Эскиз Никиты Бетехтина — крайне актуальное высказывание о судьбе молодежи, которая впервые идет во власть, и рассказ о том, как ее высокие идеалы и установки сталкиваются с действительностью. Режиссер открывает текст крайне своевременно, сейчас эта история очень нужна на сцене. Сжатые сроки подготовки заметны — в эскизе стоит поработать над слишком уж резкими переходами, сменами состояний героев и связями между сценами. Без этого эскиз воспринимается несколько невнятно. Но кажется, что такая постановка могла бы быть доработана до полноценного спектакля, который нашел бы свое место на воронежской сцене.

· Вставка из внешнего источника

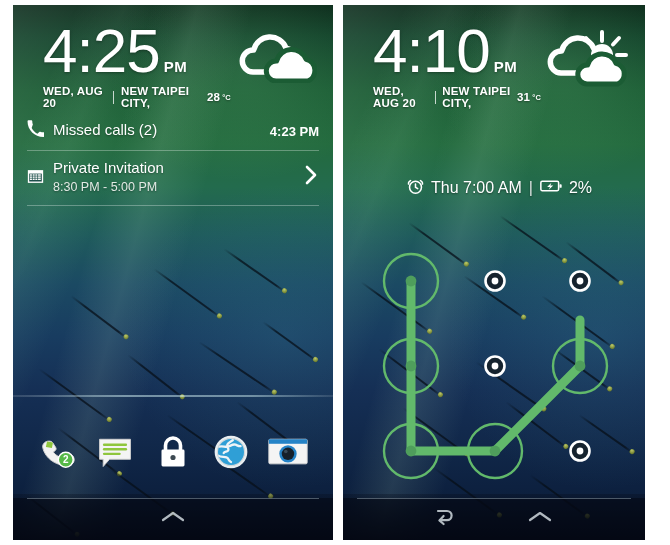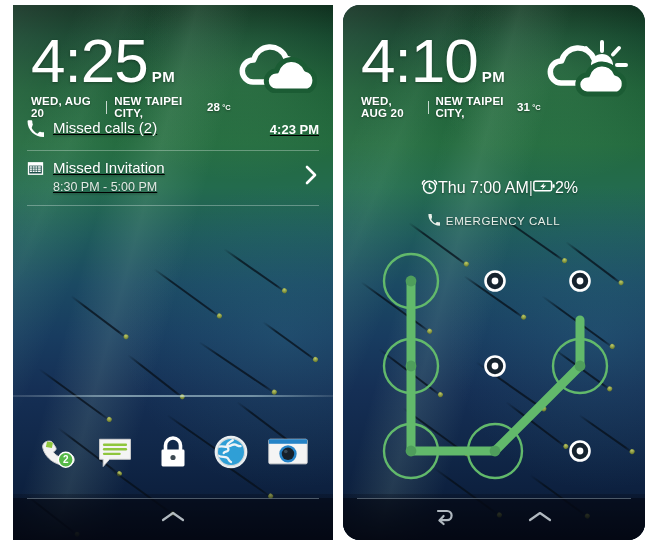--- a/index.html
+++ b/index.html
@@ -17,21 +17,21 @@
 
   
   .phone {
     position: absolute;
     top: 5px;
     height: 535px;
     overflow: hidden;
     background: #10303a;
   }
   .phone.left  { left: 13px;  width: 320px; }
-  .phone.right { left: 343px; width: 302px; border-radius: 17px; }
+  .phone.right { left: 343px; width: 302px; }
 
   
   .wallpaper {
     position: absolute; inset: 0;
     background:
       linear-gradient(118deg, rgba(255,255,255,0.10) 0%, rgba(255,255,255,0) 26%),
       linear-gradient(180deg,
         #0d2c1c 0%,
         #12422a 6%,
         #1b5c34 16%,
@@ -66,21 +66,21 @@
     position: absolute; right: -1px; top: -1.6px;
     width: 5px; height: 5px; border-radius: 50%;
     background: radial-gradient(circle at 35% 35%, #d8e06a, #7d8a27 70%, #4c5518);
   }
   .dark-bottom {
     position: absolute; left:0; right:0; bottom:0; height: 46px;
     background: linear-gradient(180deg, rgba(6,12,26,0.30), rgba(5,9,20,0.92));
   }
 
   
-  .clockwrap { position: absolute; left: 4px; right: 0; top: 0; padding: 26px 14px 0 14px; }
+  .clockwrap { position: absolute; left: 16px; right: 0; top: 0; padding: 16px 14px 0 14px; }
   .clockrow { display: flex; align-items: flex-start; justify-content: space-between; }
   .time {
     color: #ffffff;
     font-size: 62px;
     line-height: 60px;
     font-weight: 300;
     letter-spacing: -1px;
     text-shadow: 0 1px 3px rgba(0,0,0,.35);
     display: flex; align-items: flex-end;
   }
@@ -100,21 +100,21 @@
   }
   .datecity .sep { display:inline-block; width:1px; height:13px; background: rgba(255,255,255,.75); }
   .deg { font-size: 7.5px; vertical-align: super; font-weight: 700; }
   .weather-ico { margin-top: 8px; margin-right: 2px; }
 
   
   .notifs { position: absolute; left: 0; right: 0; top: 105px; }
   .notif {
     position: relative;
     padding: 8px 14px 9px 14px;
-    display: flex; align-items: flex-start; text-decoration: underline;
+    display: flex; align-items: center;
   }
   .notif + .notif::before {
     content: ""; position: absolute; left: 14px; right: 14px; top: 0;
     height: 1px; background: rgba(255,255,255,.30);
   }
   .notif .nico { width: 26px; flex: 0 0 26px; padding-top: 2px; }
   .notif .ntext { flex: 1; }
   .ntitle {
     color: #ffffff; font-size: 15px; font-weight: 400; line-height: 19px;
     text-shadow: 0 1px 2px rgba(0,0,0,.35);
@@ -150,21 +150,21 @@
   }
   .navbar::before {
     content:""; position:absolute; left:14px; right:14px; top:0; height:1px;
     background: rgba(210,230,240,.35);
   }
   .navbtn { opacity: .85; }
 
   
   .statusline {
     position: absolute; left: 0; right: 0; top: 172px;
-    display: flex; align-items: center; justify-content: center; 
+    display: flex; align-items: center; justify-content: center; gap: 7px;
     color: #ffffff; font-size: 16px; font-weight: 400;
     text-shadow: 0 1px 2px rgba(0,0,0,.45);
     margin-left: 11px;
   }
   .statusline .bar { color: rgba(255,255,255,.85); }
   .emergency {
     position: absolute; left: 0; right: 0; top: 209px;
     display: flex; align-items: center; justify-content: center; gap: 6px;
     color: #e9efe9; font-size: 11.5px; letter-spacing: .6px;
     text-shadow: 0 1px 2px rgba(0,0,0,.45);
@@ -280,21 +280,21 @@
               <rect x="9.8" y="9.9" width="2.4" height="1.7"></rect>
                 <rect x="13" y="9.9" width="3.2" height="1.7"></rect>
               <rect x="3.4" y="12.4" width="2.4" height="1.7"></rect>
                 <rect x="6.6" y="12.4" width="2.4" height="1.7"></rect>
               <rect x="9.8" y="12.4" width="2.4" height="1.7"></rect>
                 <rect x="13" y="12.4" width="3.2" height="1.7"></rect>
             </g>
           </svg>
         </div>
         <div class="ntext">
-          <div class="ntitle">Missed Invitation</div>
+          <div class="ntitle">Private Invitation</div>
           <div class="nsub">8:30 PM - 5:00 PM</div>
         </div>
         <div class="chev-r">
           <svg width="15" height="22" viewBox="0 0 15 22" fill="none" stroke="#ffffff" stroke-width="2.6" stroke-linecap="round" stroke-linejoin="round">
             <path d="M3 3 L11 11 L3 19"></path>
           </svg>
         </div>
       </div>
 
       <div style="position:relative;height:1px">
@@ -459,28 +459,20 @@
       <span>
         <svg width="22" height="14" viewBox="0 0 26 15">
           <rect x="1" y="2" width="21" height="11" rx="1.6" fill="none" stroke="#ffffff" stroke-width="1.8"></rect>
           <rect x="23" y="5.4" width="2.6" height="4.2" rx="1" fill="#ffffff"></rect>
           <path d="M13.5 3.6 L8.4 8.6 H11.8 L10.4 11.8 L15.6 6.8 H12.2 Z" fill="#ffffff"></path>
         </svg>
       </span>
       <span>2%</span>
     </div>
 
-    <div class="emergency">
-      <span>
-        <svg width="12" height="12" viewBox="0 0 24 24" fill="#e9efe9">
-          <path d="M6.6 10.8c1.8 3.5 4.6 6.3 8.1 8.1l2.7-2.7c.35-.35.85-.45 1.3-.3 1.4.47 2.95.72 4.55.72.7 0 1.25.55 1.25 1.25V22c0 .7-.55 1.25-1.25 1.25C10.7 23.25 .75 13.3 .75 1c0-.7.56-1.25 1.25-1.25h4.2c.7 0 1.25.55 1.25 1.25 0 1.6.25 3.15.72 4.55.14.45.04.95-.31 1.3L6.6 10.8z"></path>
-        </svg>
-      </span>
-      <span>EMERGENCY CALL</span>
-    </div>
 
     <div class="pattern">
       <svg width="318" height="535" viewBox="0 0 318 535">
 
         <g>
           <circle cx="152" cy="276" r="9.5" fill="#16232e"></circle>
           <circle cx="152" cy="276" r="9.5" fill="none" stroke="#ffffff" stroke-width="2.6"></circle>
           <circle cx="152" cy="276" r="3.4" fill="#ffffff"></circle>
         </g>
         <g>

«Мой брат умер»: Балабанов вне экрана
Режиссер Алексей Балабанов скончался в 2013 году. Как и Шпаликов, он не успел сделать многого из того, что планировал. Сценарий фильма «Мой брат умер», над которым он работал в то время, так и остался незавершенным. Для Елены Ненашевой, которой выпало готовить эскиз по этому тексту, задача «идти за авторской интонацией» оказалась не такой простой. Балабанов – очень неоднородный режиссер, который менялся на протяжении своего творческого пути. В его незаконченный сценарий многие темы, вопросы и детали перекочевали из предыдущих фильмов. Есть два брата, есть слово «урод», обращенное к ним, есть аномальная мистичность, свойственная его «Про уродов и людей» и «Я тоже хочу», есть насилие и есть вера. Последний мотив, заметно, особенно заинтересовал Ненашеву как интерпретатора, а незавершенность сценария (авторский текст – это практически наброски) сильно развязала ей руки как постановщику. Эскиз вызвал особый интерес у воронежцев — мало кто может себе представить, как вообще ставить в театре Балабанова.
Елена Ненашева не изменила текст, но рискнула попробовать самые разные средства, чтобы адаптировать сценарий. В эскизе «Мой брат умер» видны творческие поиски в области пластики, видеопроекции, танца, раскрытия персонажей. Эти эксперименты дали неожиданные результаты. Ненашева обнаружила в тексте Балабанова черный юмор и смогла успешно реализовать его на сцене. Удачно «вытащен» из текста и исполнен на сцене эротизм – важный элемент балабановского киноязыка. Очень органично, совершенно в духе автора, перенесен в театр «киношный» экшен. Незавершенность этого сценария, как оказалось, не только дает творческую свободу режиссеру, но и требует от него сильного «соавторства». Для постановки эскиза «Мой брат умер» явно нужно больше времени, чем пять дней: постановщику явно необходимо по-своему «завершить», переформатировать этот материал.
После премьерных показов в театре думают над судьбой эскизов. «Мы провели обсуждение эскизов со зрителями и устроили голосование, в том числе и в соцсетях, — рассказал пресс-секретарь драмтеатра Дмитрий Колесников. – Было принято решение устроить повторные показы эскизов для тех, кто не смог посмотреть в первый раз, и для тех, кто хотел бы увидеть еще раз. Они пройдут 21, 22 и 23 мая в том же формате – по два эскиза в день. Вполне вероятно, что один из них будет превращен в, так сказать, легкий спектакль. Нужно учитывать, что созданные в рамках СИТО постановки – вещи довольно специфические. Как эксперименты они вызывают интерес, но как полноценные спектакли могут оказаться ненужными городу и зрителям».
В 2016 году созданная на первом СИТО пьеса «Солнечная линия» Ивана Вырыпаева, которую тогда зрители посчитали лучшей, так и не вошла в репертуар воронежского драмтеатра — права на ее постановку принадлежат московскому «Современнику».